【完】イケメン生徒会長は俺様!?

「フフッ」



そんな俺を見て、美綺が笑顔を浮かべた。



「なんだよ」



俺は美綺に視線を向けた



「ん?なんか父親らしくなったなぁと思ってさ」



美綺はニコッと笑い、そう言った。



「そうか?」



「うん」



美綺は満面の笑みを浮かべた。



「サンキューッ」



「美紅もきっと、パパが流二でよかったと思ってると思うよ」



美綺は優しい笑みを浮かべると、美紅の頭を撫でながらそう言った。



「そうだといいな」



「美紅も流二に懐いてるみたいだしね」



「まっ、俺もちゃんとした父親になりたいからな」



俺はそう言うと、美紅の頭を撫でた。



「フッ……もうちゃんとした父親だよ」



美綺はそう言うと、優しい笑顔を浮かべた。



「サンキューッ」



美綺は"うん"と頷いた。



「美紅、お家帰ろ……あれ?」



「どうしたの?」



美綺は俺に視線を向けた



「寝てる」



「ほんとだ。
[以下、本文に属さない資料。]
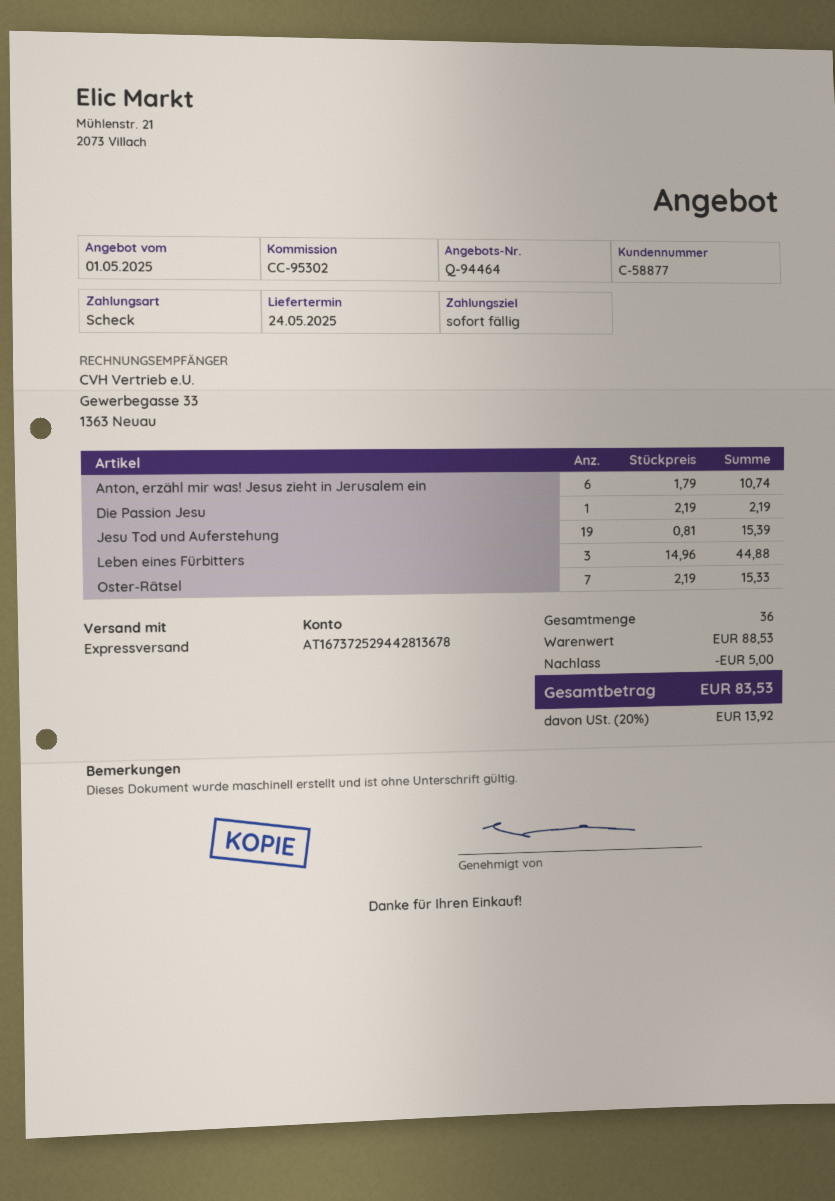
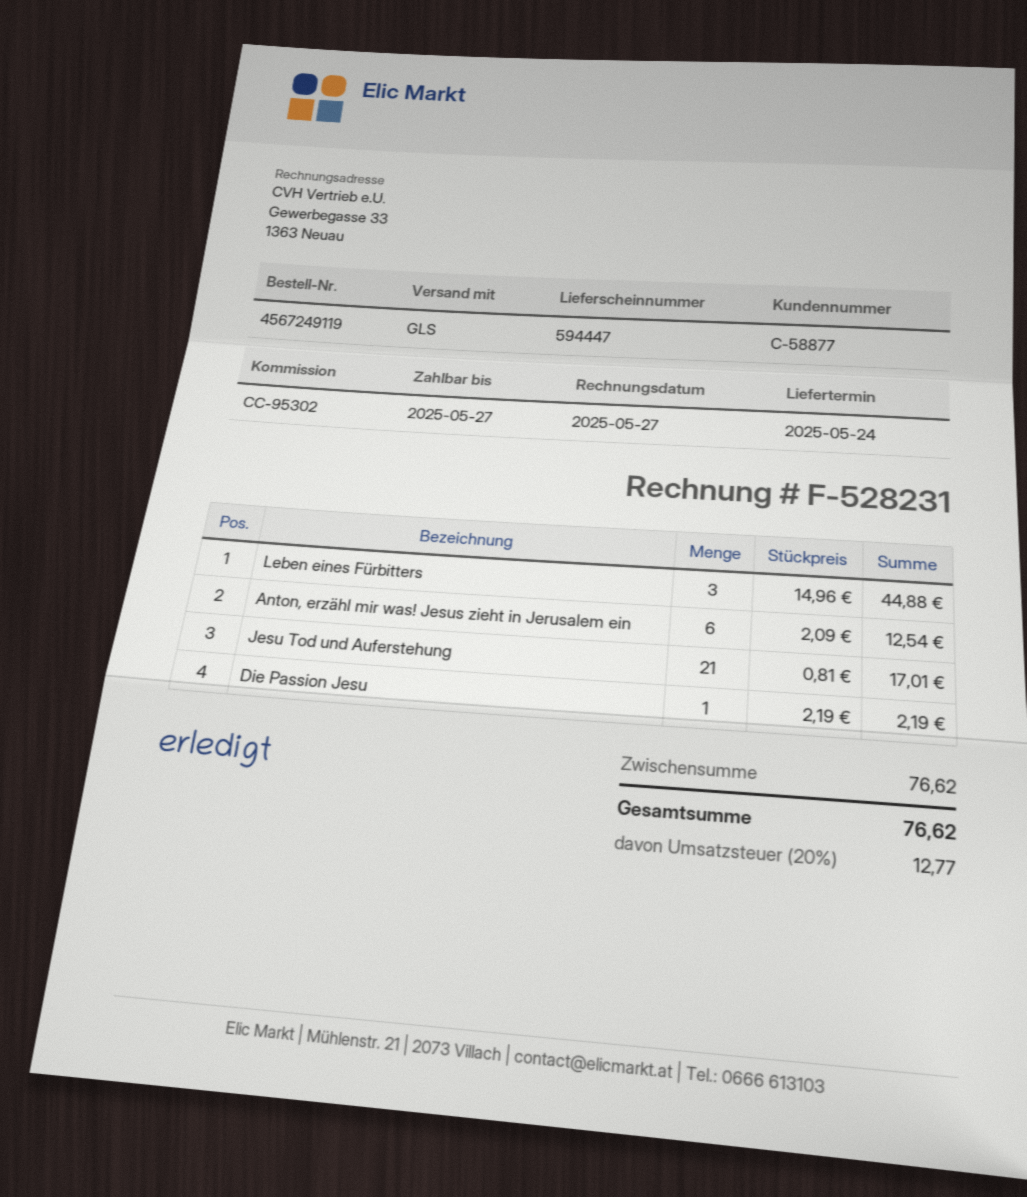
shipping method: express -> GLS
Anton, erzähl mir was! Jesus zieht in Jerusalem ein: 6 x 1.79 = 10.74 -> 6 x 2.09 = 12.54
Jesu Tod und Auferstehung: 19 x 0.81 = 15.39 -> 21 x 0.81 = 17.01
Oster-Rätsel: 7 x 2.19 = 15.33 -> none
subtotal: 88.53 -> 76.62
discount: 5.00 -> none
tax: 20% = 13.92 -> 20% = 12.77
total: 83.53 -> 76.62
きっと疲れたんだよ」



「かもな」



俺は美紅を美綺の腕の中に戻した。



美綺は美紅をそっと抱き上げると、優しい笑顔で美紅をジッと見つめた。



「フフッ…」



「どうした?」



俺は美綺の顔を覗き込んだ。



「ん?なんか、可愛いなぁと思ってさ」



美綺は俺を見つめてそう言った。



「ああ。可愛い」



俺はニコッと笑った。



「……子どもって不思議だよね」



美綺はいきなり口を開いた。



「え?」



「見てるだけで癒されるし、ほんとに可愛いし」



美綺は美紅の頬を手でスリスリした。



「そうだな。俺なんか、父親になるなんてこれっぽっちも思ってもなかったし」



「あたしだって、母親になるなんて思ってなかったよ」



そう言った時の美綺の声は、すごく優しかった。